Sun Jun 4 12:45:07 EDT 2023

https://github.com/python/cpython/commit/1237fb6a4b177ce8f750949b9006c58f9f22942e
commit: 1237fb6a4b177ce8f750949b9006c58f9f22942e
branch: main
author: Inada Naoki <songofacandy at gmail.com>
committer: methane <songofacandy at gmail.com>
date: 2023年06月04日T16:45:00Z
summary:
gh-80480: array: Add 'w' typecode. (#105242)
files:
A Misc/NEWS.d/next/Library/2023-06-02-23-32-17.gh-issue-80480.savBw9.rst
M Doc/faq/programming.rst
M Doc/library/array.rst
M Doc/whatsnew/3.13.rst
M Lib/test/test_array.py
M Lib/test/test_csv.py
M Modules/arraymodule.c

diff --git a/Doc/faq/programming.rst b/Doc/faq/programming.rst
index ab5618db84f77..6e1812504a184 100644
--- a/Doc/faq/programming.rst
+++ b/Doc/faq/programming.rst
@@ -924,12 +924,12 @@ module::
 'Hello, there!'
 
 >>> import array
- >>> a = array.array('u', s)
+ >>> a = array.array('w', s)
 >>> print(a)
- array('u', 'Hello, world')
+ array('w', 'Hello, world')
 >>> a[0] = 'y'
 >>> print(a)
- array('u', 'yello, world')
+ array('w', 'yello, world')
 >>> a.tounicode()
 'yello, world'
 
diff --git a/Doc/library/array.rst b/Doc/library/array.rst
index 1f8fec6ea5539..1f5810b35d2d8 100644
--- a/Doc/library/array.rst
+++ b/Doc/library/array.rst
@@ -24,6 +24,8 @@ defined:
 +-----------+--------------------+-------------------+-----------------------+-------+
 | ``'u'`` | wchar_t | Unicode character | 2 | \(1) |
 +-----------+--------------------+-------------------+-----------------------+-------+
+| ``'w'`` | Py_UCS4 | Unicode character | 4 | |
++-----------+--------------------+-------------------+-----------------------+-------+
 | ``'h'`` | signed short | int | 2 | |
 +-----------+--------------------+-------------------+-----------------------+-------+
 | ``'H'`` | unsigned short | int | 2 | |
@@ -56,6 +58,7 @@ Notes:
 ``Py_UNICODE`` is alias of ``wchar_t`` since Python 3.3.
 
 .. deprecated-removed:: 3.3 4.0
+ Please migrate to ``'w'`` typecode.
 
 
 The actual representation of values is determined by the machine architecture
@@ -174,9 +177,9 @@ The module defines the following type:
 
 .. method:: fromunicode(s)
 
- Extends this array with data from the given unicode string.

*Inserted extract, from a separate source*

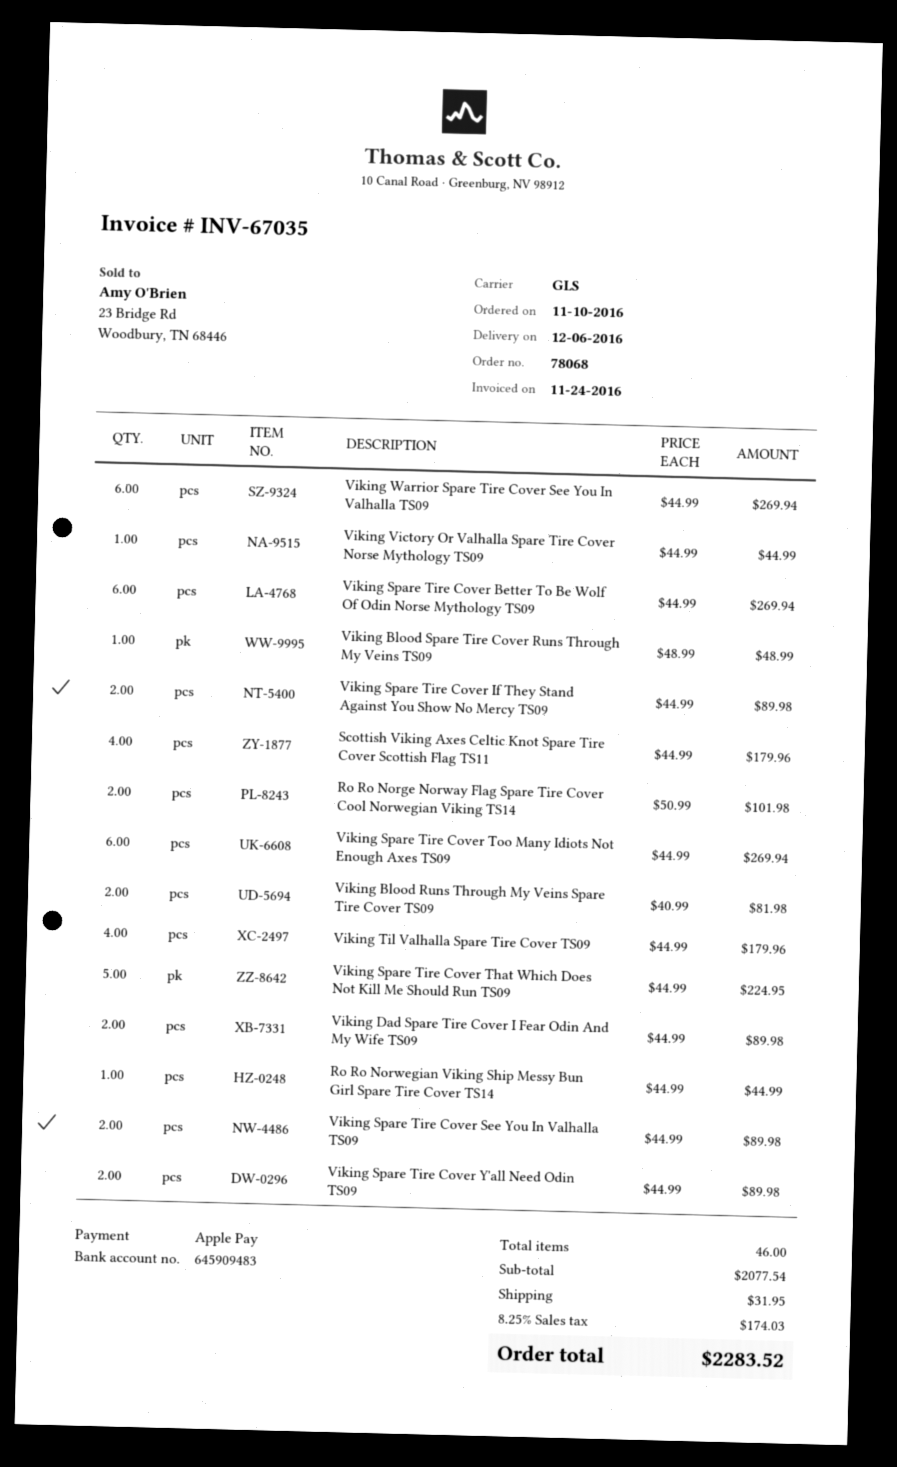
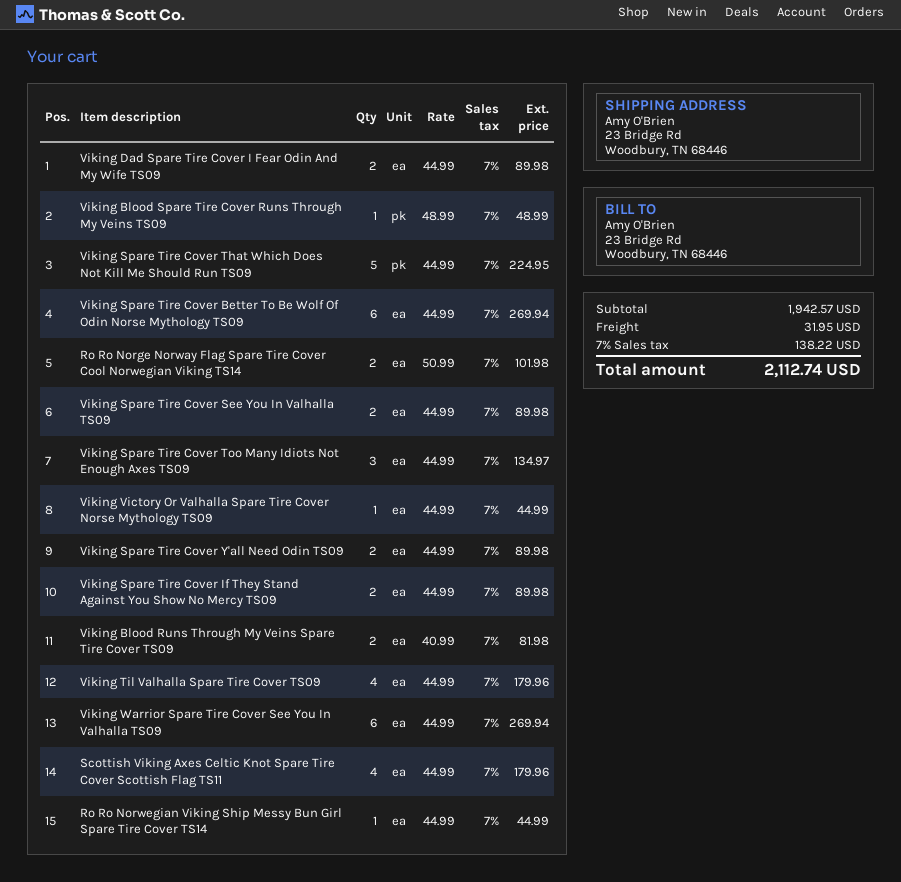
Viking Spare Tire Cover Too Many Idiots Not Enough Axes TS09: 6 x 44.99 = 269.94 -> 3 x 44.99 = 134.97
subtotal: 2077.54 -> 1942.57
tax: 8.25% = 174.03 -> 7% = 138.22
total: 2283.52 -> 2112.74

The array must
- be a type ``'u'`` array; otherwise a :exc:`ValueError` is raised. Use
- ``array.frombytes(unicodestring.encode(enc))`` to append Unicode data to an
+ Extends this array with data from the given unicode string.
+ The array must have type code ``'u'`` or ``'w'``; otherwise a :exc:`ValueError` is raised.
+ Use ``array.frombytes(unicodestring.encode(enc))`` to append Unicode data to an
 array of some other type.
 
 
@@ -236,21 +239,22 @@ The module defines the following type:
 
 .. method:: tounicode()
 
- Convert the array to a unicode string. The array must be a type ``'u'`` array;
+ Convert the array to a unicode string. The array must have a type ``'u'`` or ``'w'``;
 otherwise a :exc:`ValueError` is raised. Use ``array.tobytes().decode(enc)`` to
 obtain a unicode string from an array of some other type.
 
 
 When an array object is printed or converted to a string, it is represented as
 ``array(typecode, initializer)``. The *initializer* is omitted if the array is
-empty, otherwise it is a string if the *typecode* is ``'u'``, otherwise it is a
-list of numbers. The string is guaranteed to be able to be converted back to an
+empty, otherwise it is a string if the *typecode* is ``'u'`` or ``'w'``,
+otherwise it is a list of numbers.
+The string is guaranteed to be able to be converted back to an
 array with the same type and value using :func:`eval`, so long as the
 :class:`~array.array` class has been imported using ``from array import array``.
 Examples::
 
 array('l')
- array('u', 'hello \u2641')
+ array('w', 'hello \u2641')
 array('l', [1, 2, 3, 4, 5])
 array('d', [1.0, 2.0, 3.14])
 
diff --git a/Doc/whatsnew/3.13.rst b/Doc/whatsnew/3.13.rst
index 04ac34e09264b..ff7772ef1ffa3 100644
--- a/Doc/whatsnew/3.13.rst
+++ b/Doc/whatsnew/3.13.rst
@@ -87,6 +87,13 @@ New Modules
 Improved Modules
 ================
 
+array
+-----
+
+* Add ``'w'`` type code that can be used for Unicode strings.
+ It can be used instead of ``'u'`` type code, which is deprecated.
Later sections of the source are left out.